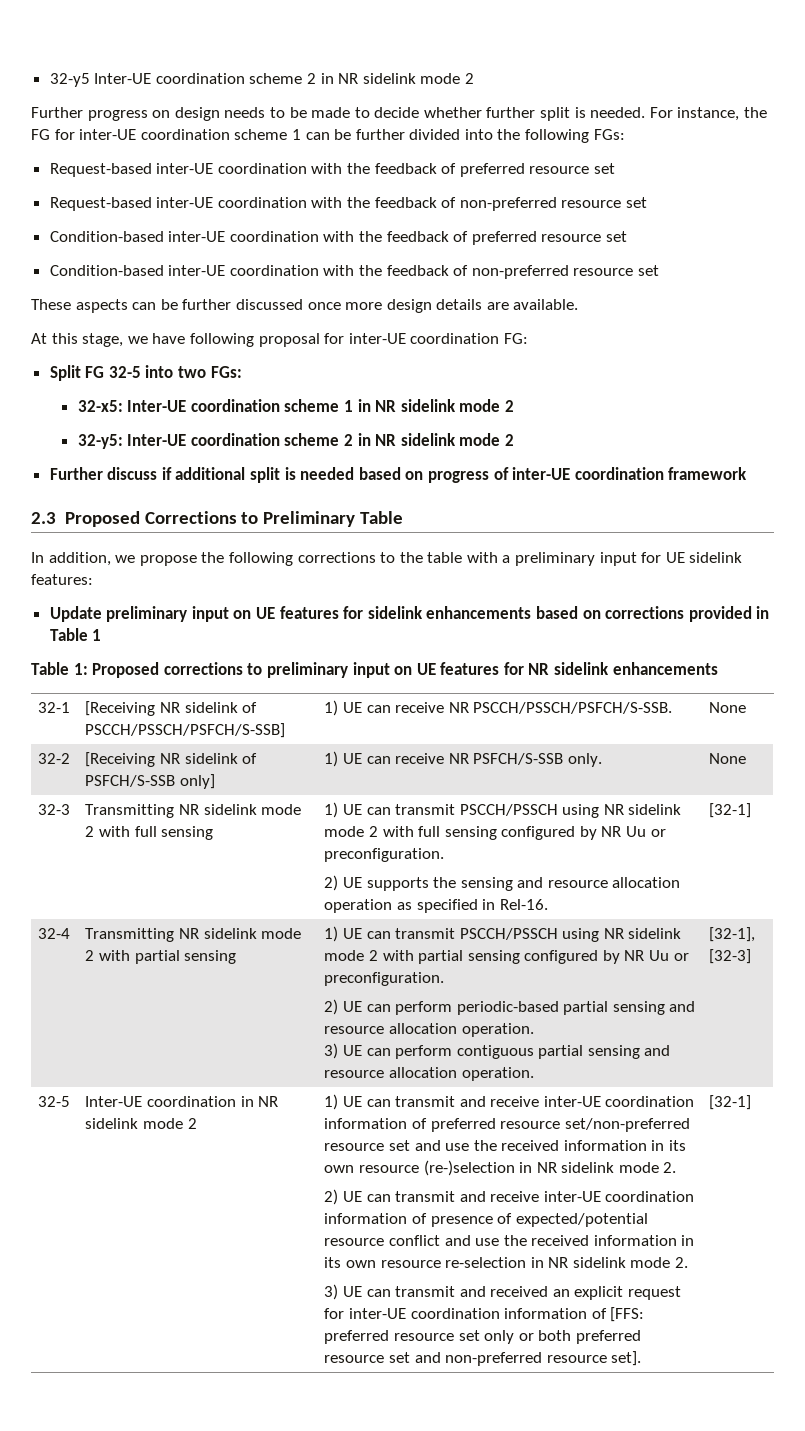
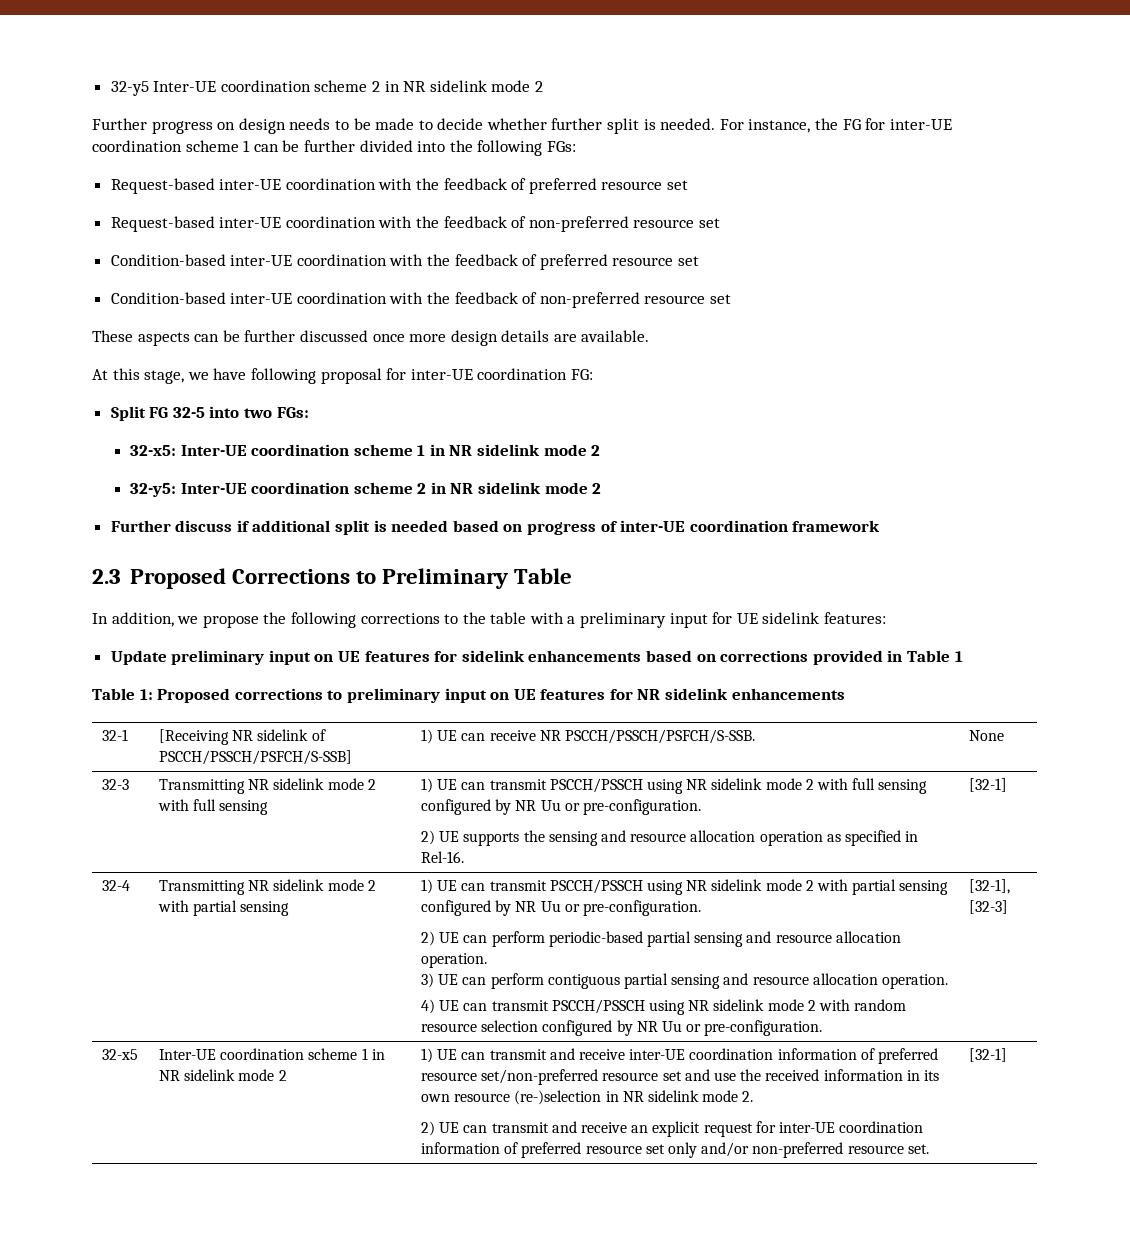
- 32-2 | [Receiving NR sidelink of PSFCH/S-SSB only] | 1) UE can receive NR PSFCH/S-SSB only. | None
- 1) UE can transmit PSCCH/PSSCH using NR sidelink mode 2 with full sensing configured by NR Uu or preconfiguration.
+ 1) UE can transmit PSCCH/PSSCH using NR sidelink mode 2 with full sensing configured by NR Uu or pre-configuration.
- 1) UE can transmit PSCCH/PSSCH using NR sidelink mode 2 with partial sensing configured by NR Uu or preconfiguration.
+ 1) UE can transmit PSCCH/PSSCH using NR sidelink mode 2 with partial sensing configured by NR Uu or pre-configuration.
+ 4) UE can transmit PSCCH/PSSCH using NR sidelink mode 2 with random resource selection configured by NR Uu or pre-configuration.
- 32-5 | Inter-UE coordination in NR sidelink mode 2
+ 32-x5 | Inter-UE coordination scheme 1 in NR sidelink mode 2
- 2) UE can transmit and receive inter-UE coordination information of presence of expected/potential resource conflict and use the received information in its own resource re-selection in NR sidelink mode 2.
- 3) UE can transmit and received an explicit request for inter-UE coordination information of [FFS: preferred resource set only or both preferred resource set and non-preferred resource set].
+ 2) UE can transmit and receive an explicit request for inter-UE coordination information of preferred resource set only and/or non-preferred resource set.

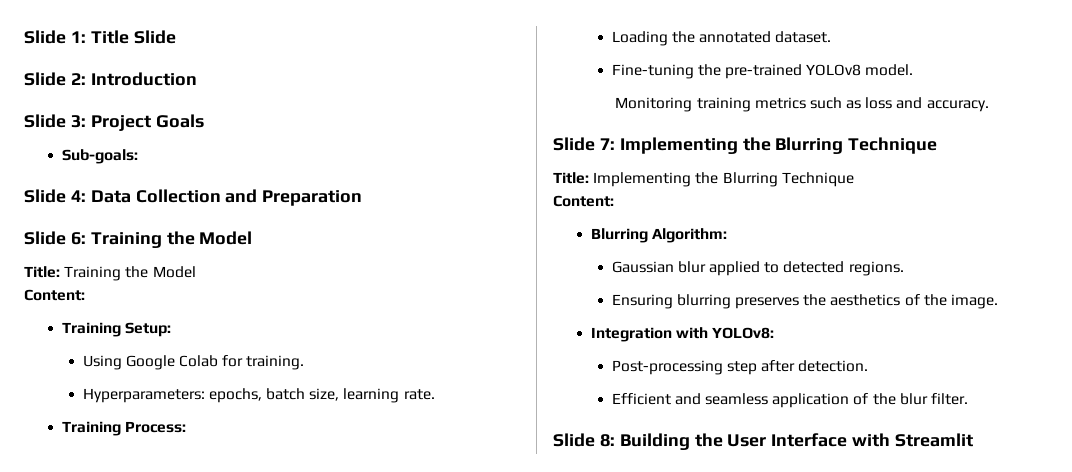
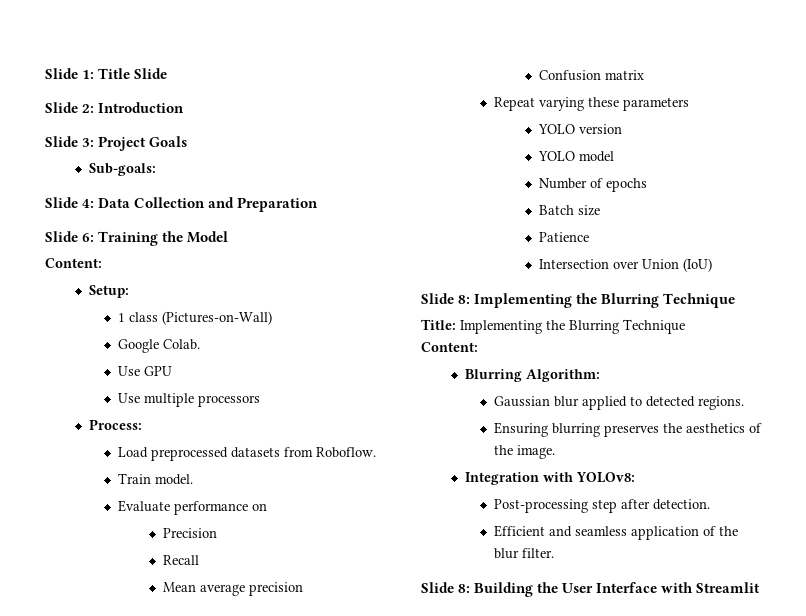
  Slide 6: Training the Model
- Title: Training the Model
  Content:
- Training Setup:
+ Setup:
- Using Google Colab for training.
- Hyperparameters: epochs, batch size, learning rate.
- Training Process:
- Loading the annotated dataset.
- Fine-tuning the pre-trained YOLOv8 model.
- Monitoring training metrics such as loss and accuracy.
- Slide 7: Implementing the Blurring Technique
+ 1 class (Pictures-on-Wall)
+ Google Colab.
+ Use GPU
+ Use multiple processors
+ Process:
+ Load preprocessed datasets from Roboflow.
+ Train model.
+ Evaluate performance on
+ Precision
+ Recall
+ Mean average precision
+ Confusion matrix
+ Repeat varying these parameters
+ YOLO version
+ YOLO model
+ Number of epochs
+ Batch size
+ Patience
+ Intersection over Union (IoU)
+ Slide 8: Implementing the Blurring Technique

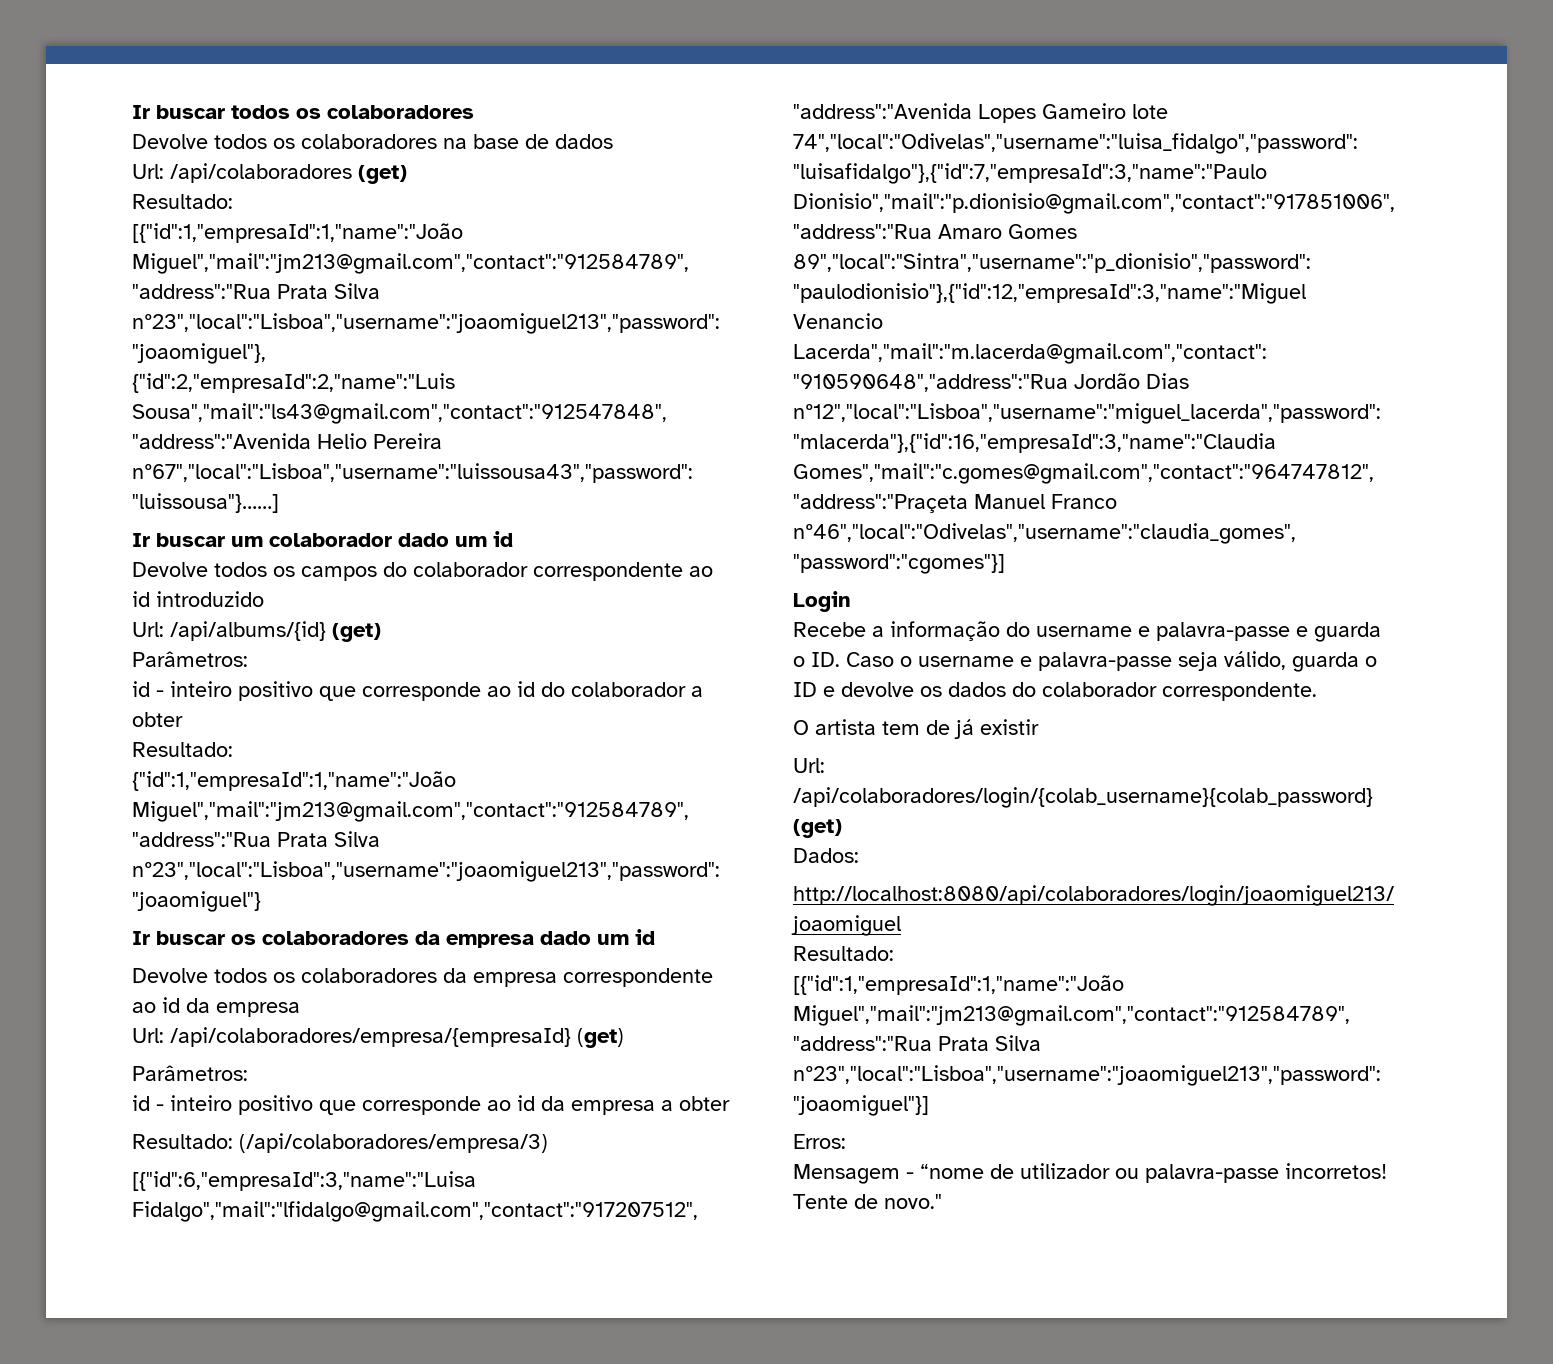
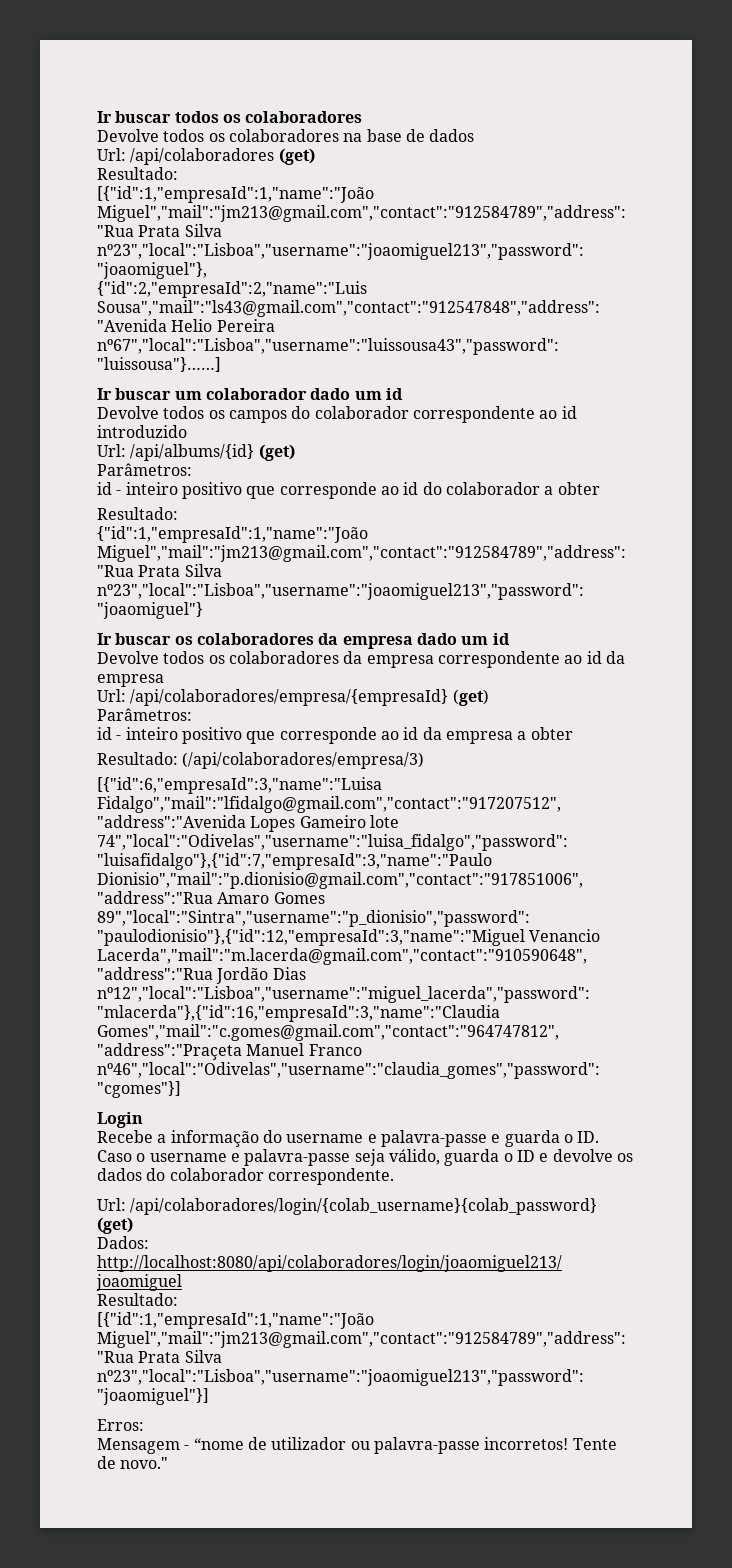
- O artista tem de já existir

☆ ☆ ☆ ☆

◆ WHAT IS NEEDED
Among the lines of the material, find those holding the word "sidelink" and return them.

◆ RESPONSE BELOW
- 32-2 | [Receiving NR sidelink of PSFCH/S-SSB only] | 1) UE can receive NR PSFCH/S-SSB only. | None
- 1) UE can transmit PSCCH/PSSCH using NR sidelink mode 2 with full sensing configured by NR Uu or preconfiguration.
+ 1) UE can transmit PSCCH/PSSCH using NR sidelink mode 2 with full sensing configured by NR Uu or pre-configuration.
- 1) UE can transmit PSCCH/PSSCH using NR sidelink mode 2 with partial sensing configured by NR Uu or preconfiguration.
+ 1) UE can transmit PSCCH/PSSCH using NR sidelink mode 2 with partial sensing configured by NR Uu or pre-configuration.
+ 4) UE can transmit PSCCH/PSSCH using NR sidelink mode 2 with random resource selection configured by NR Uu or pre-configuration.
- 32-5 | Inter-UE coordination in NR sidelink mode 2
+ 32-x5 | Inter-UE coordination scheme 1 in NR sidelink mode 2
- 2) UE can transmit and receive inter-UE coordination information of presence of expected/potential resource conflict and use the received information in its own resource re-selection in NR sidelink mode 2.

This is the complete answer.